EXERCISE: Please output the line that contains "customer number: K9867 -> K9167" and all later lines of the material, exactly, through the end.

PROVIDED DATA:
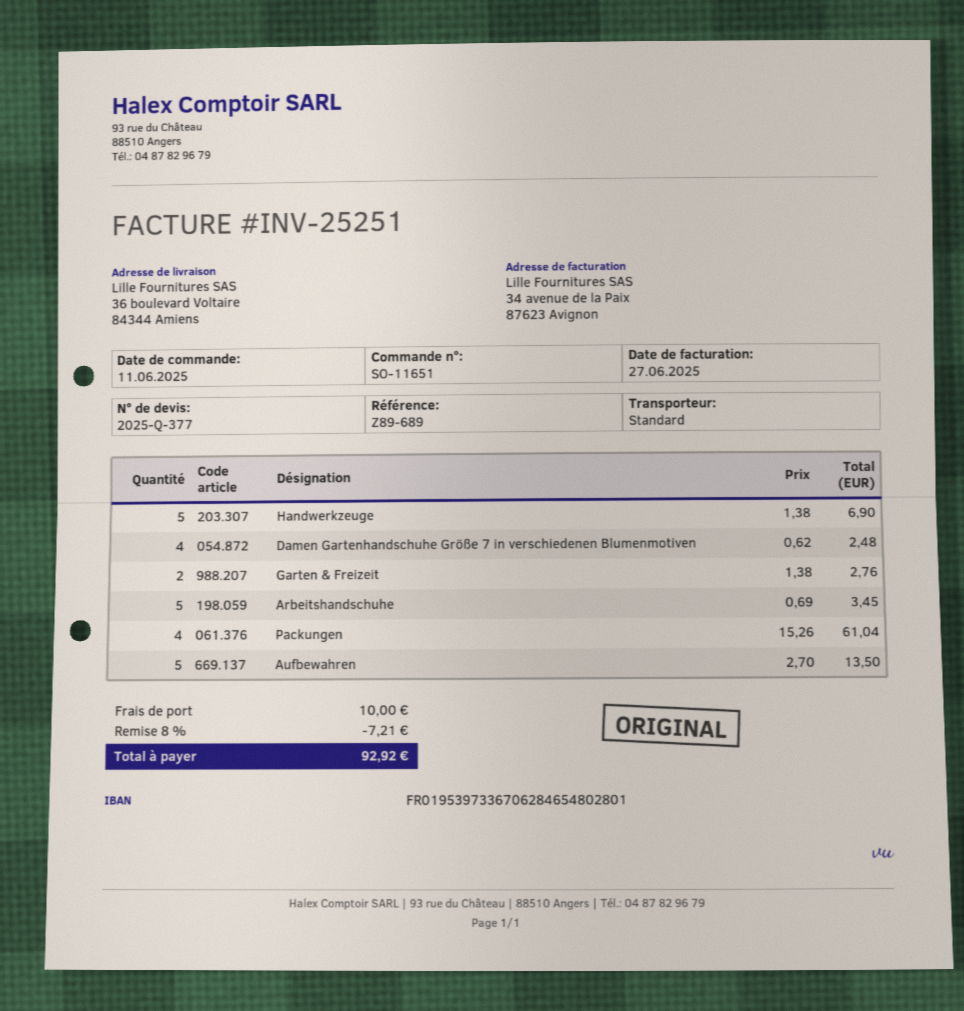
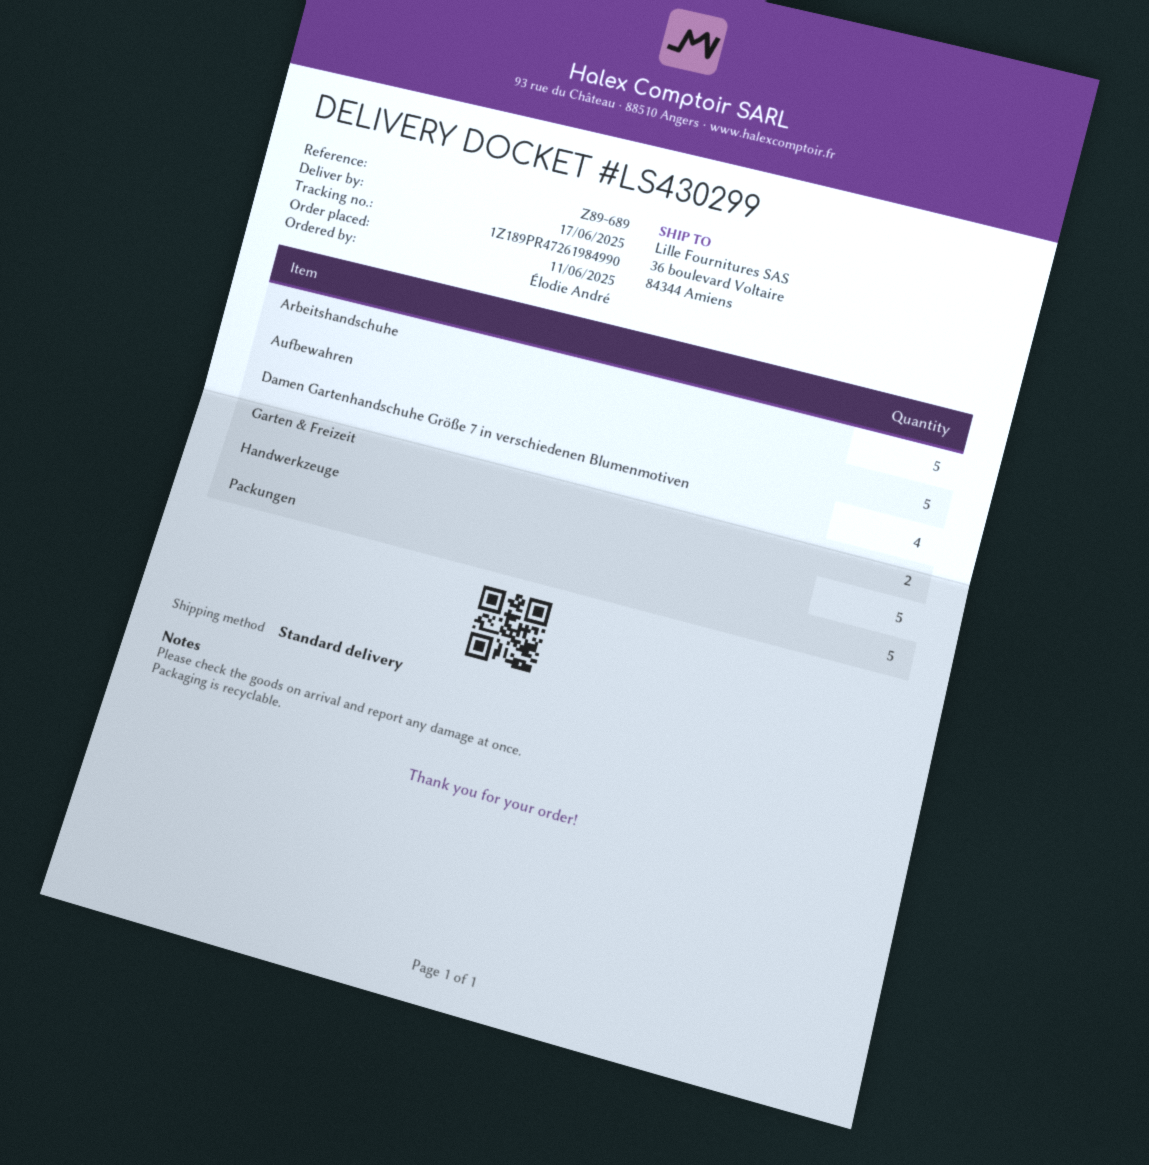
Packungen: 4 -> 5

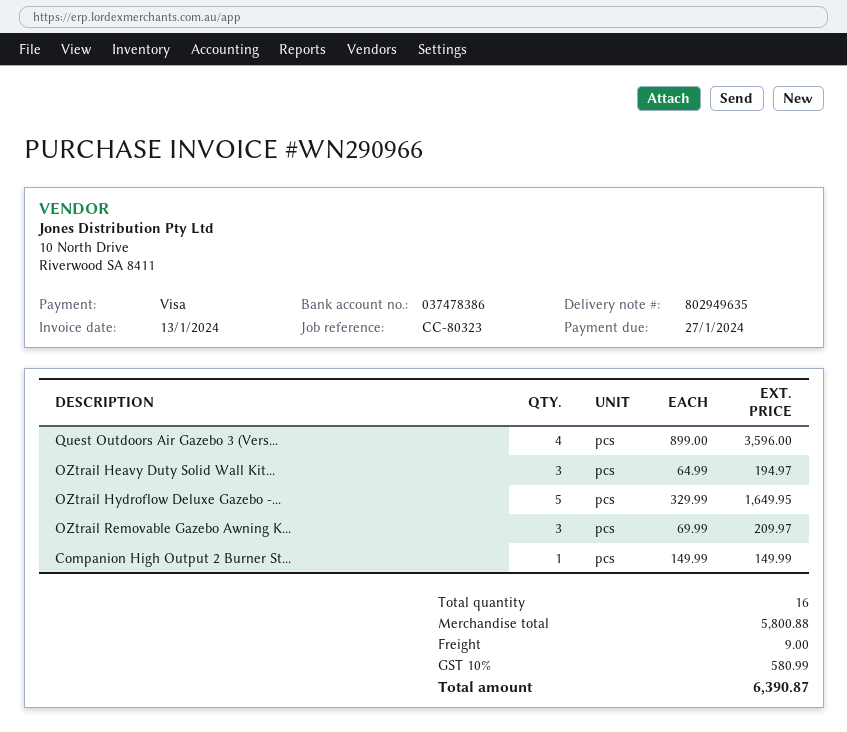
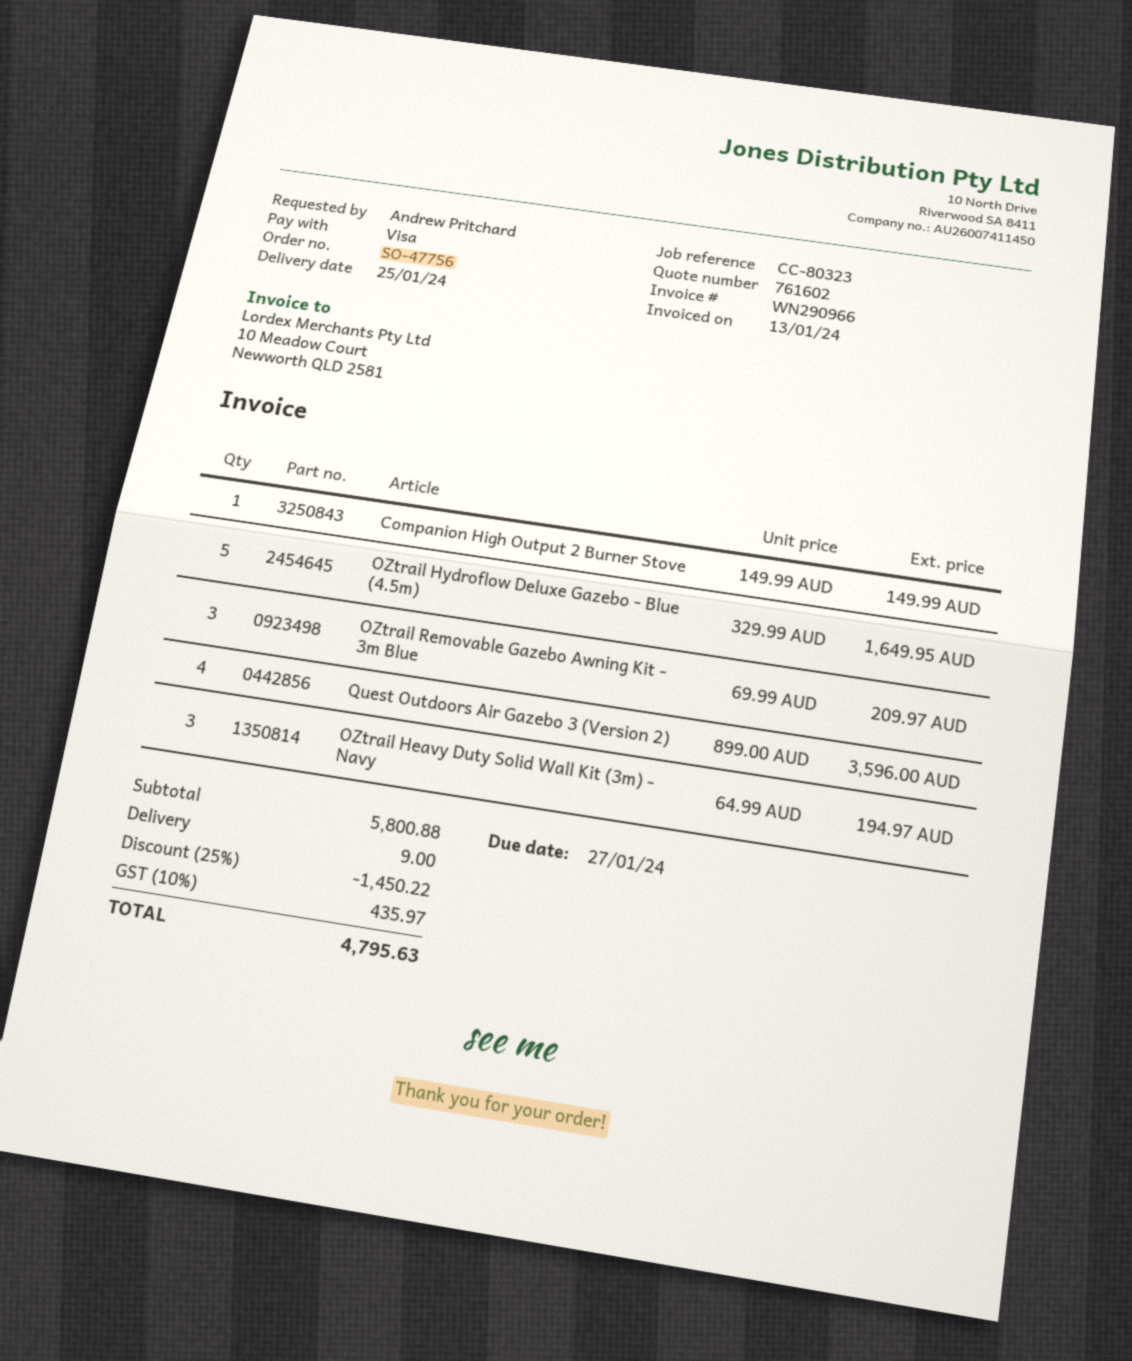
discount: none -> 25% = 1450.22
tax: 10% = 580.99 -> 10% = 435.97
total: 6390.87 -> 4795.63

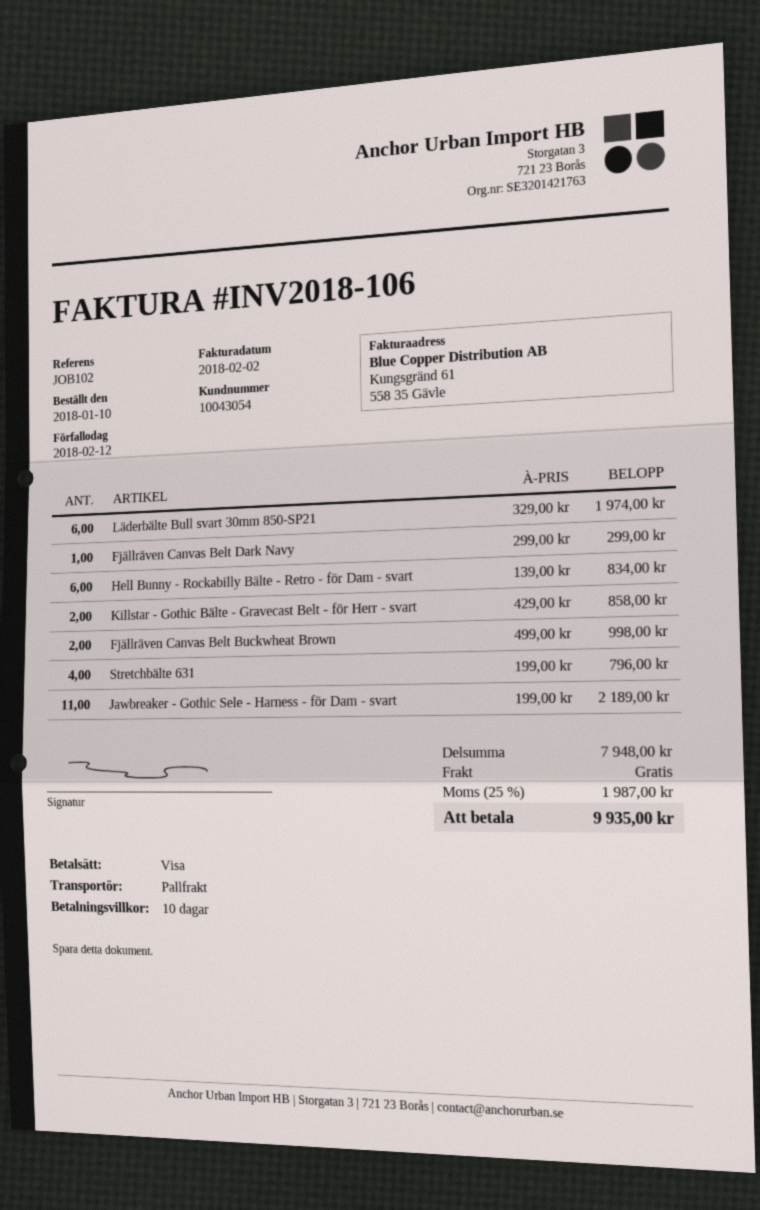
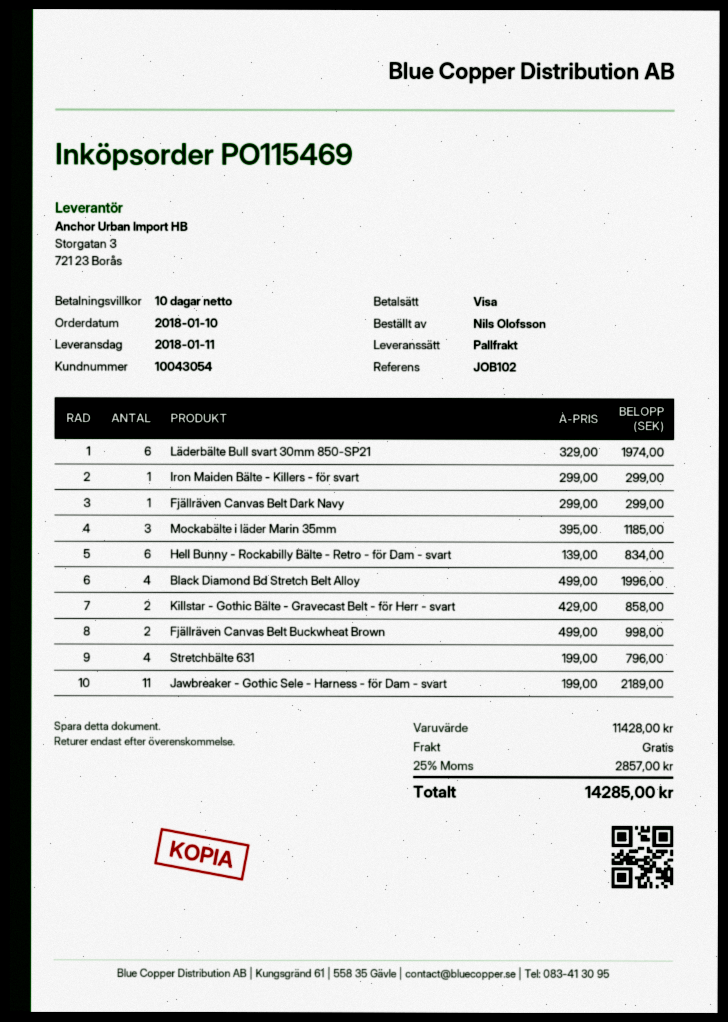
Iron Maiden Bälte - Killers - för svart: none -> 1 x 299.00 = 299.00
Mockabälte i läder Marin 35mm: none -> 3 x 395.00 = 1185.00
Black Diamond Bd Stretch Belt Alloy: none -> 4 x 499.00 = 1996.00
subtotal: 7948.00 -> 11428.00
tax: 25% = 1987.00 -> 25% = 2857.00
total: 9935.00 -> 14285.00

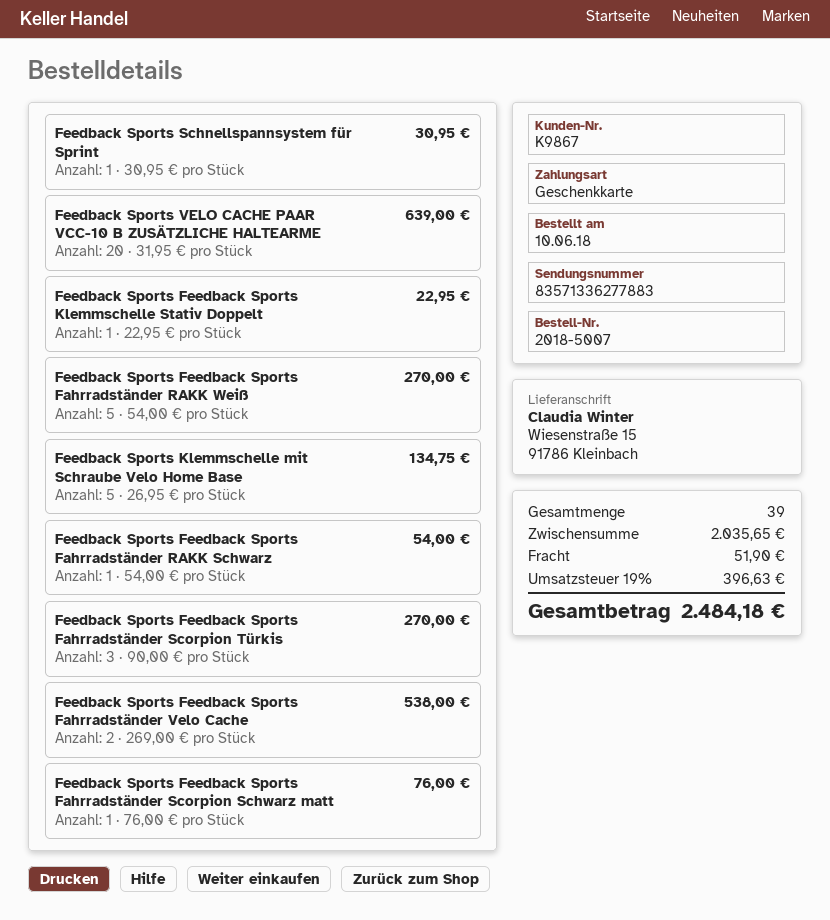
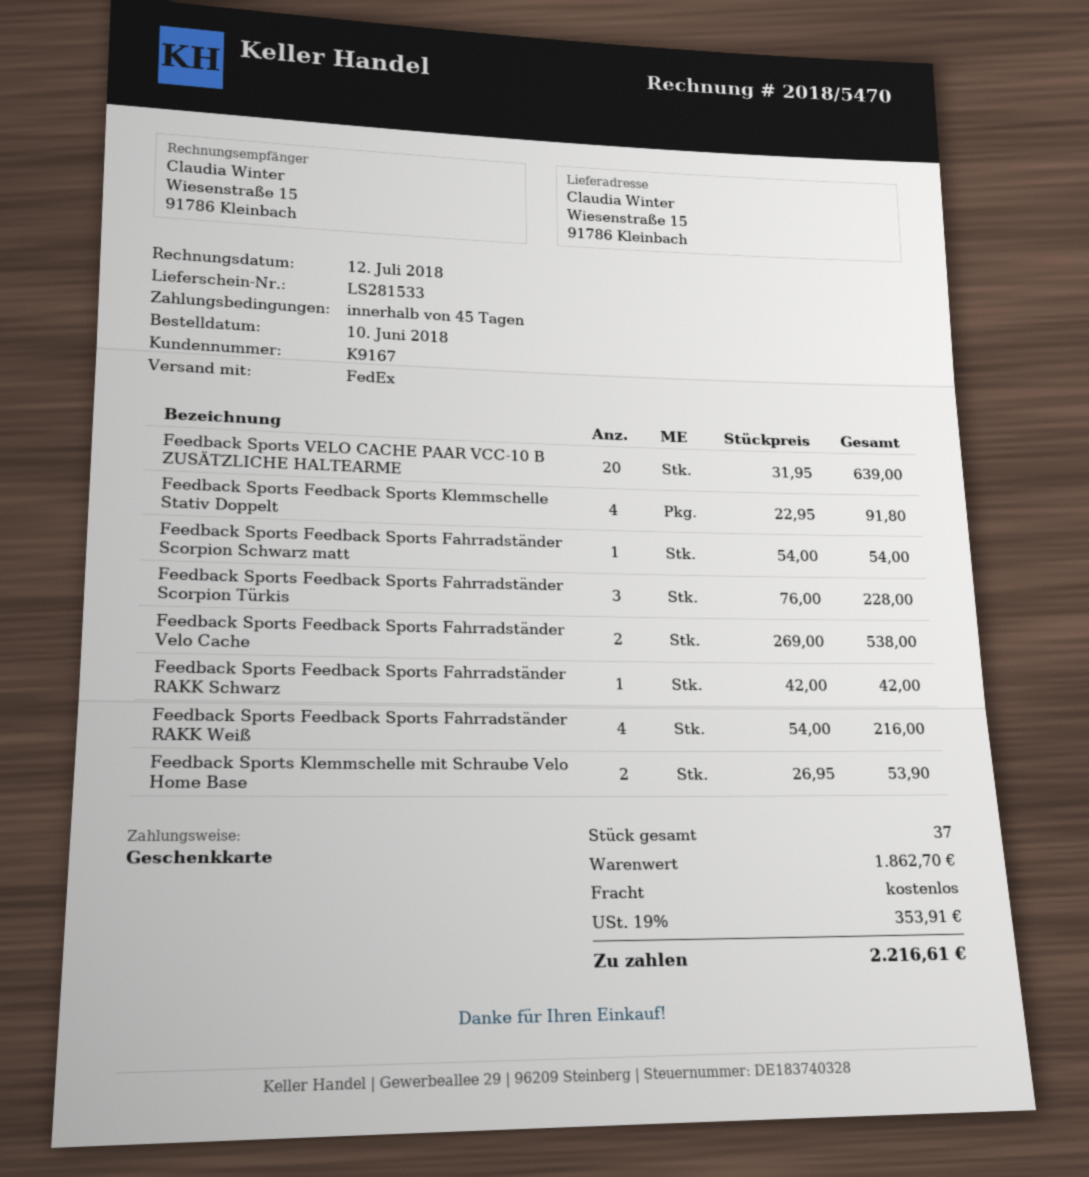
customer number: K9867 -> K9167
Feedback Sports Schnellspannsystem für Sprint: 1 x 30.95 = 30.95 -> none
Feedback Sports Feedback Sports Klemmschelle Stativ Doppelt: 1 x 22.95 = 22.95 -> 4 x 22.95 = 91.80
Feedback Sports Feedback Sports Fahrradständer RAKK Weiß: 5 x 54.00 = 270.00 -> 4 x 54.00 = 216.00
Feedback Sports Klemmschelle mit Schraube Velo Home Base: 5 x 26.95 = 134.75 -> 2 x 26.95 = 53.90
Feedback Sports Feedback Sports Fahrradständer RAKK Schwarz: 1 x 54.00 = 54.00 -> 1 x 42.00 = 42.00
Feedback Sports Feedback Sports Fahrradständer Scorpion Türkis: 3 x 90.00 = 270.00 -> 3 x 76.00 = 228.00
Feedback Sports Feedback Sports Fahrradständer Scorpion Schwarz matt: 1 x 76.00 = 76.00 -> 1 x 54.00 = 54.00
total quantity: 39 -> 37
subtotal: 2035.65 -> 1862.70
shipping: 51.90 -> 0.00
tax: 19% = 396.63 -> 19% = 353.91
total: 2484.18 -> 2216.61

RESPONSE TO THIS TASK:
customer number: K9867 -> K9167
Feedback Sports Schnellspannsystem für Sprint: 1 x 30.95 = 30.95 -> none
Feedback Sports Feedback Sports Klemmschelle Stativ Doppelt: 1 x 22.95 = 22.95 -> 4 x 22.95 = 91.80
Feedback Sports Feedback Sports Fahrradständer RAKK Weiß: 5 x 54.00 = 270.00 -> 4 x 54.00 = 216.00
Feedback Sports Klemmschelle mit Schraube Velo Home Base: 5 x 26.95 = 134.75 -> 2 x 26.95 = 53.90
Feedback Sports Feedback Sports Fahrradständer RAKK Schwarz: 1 x 54.00 = 54.00 -> 1 x 42.00 = 42.00
Feedback Sports Feedback Sports Fahrradständer Scorpion Türkis: 3 x 90.00 = 270.00 -> 3 x 76.00 = 228.00
Feedback Sports Feedback Sports Fahrradständer Scorpion Schwarz matt: 1 x 76.00 = 76.00 -> 1 x 54.00 = 54.00
total quantity: 39 -> 37
subtotal: 2035.65 -> 1862.70
shipping: 51.90 -> 0.00
tax: 19% = 396.63 -> 19% = 353.91
total: 2484.18 -> 2216.61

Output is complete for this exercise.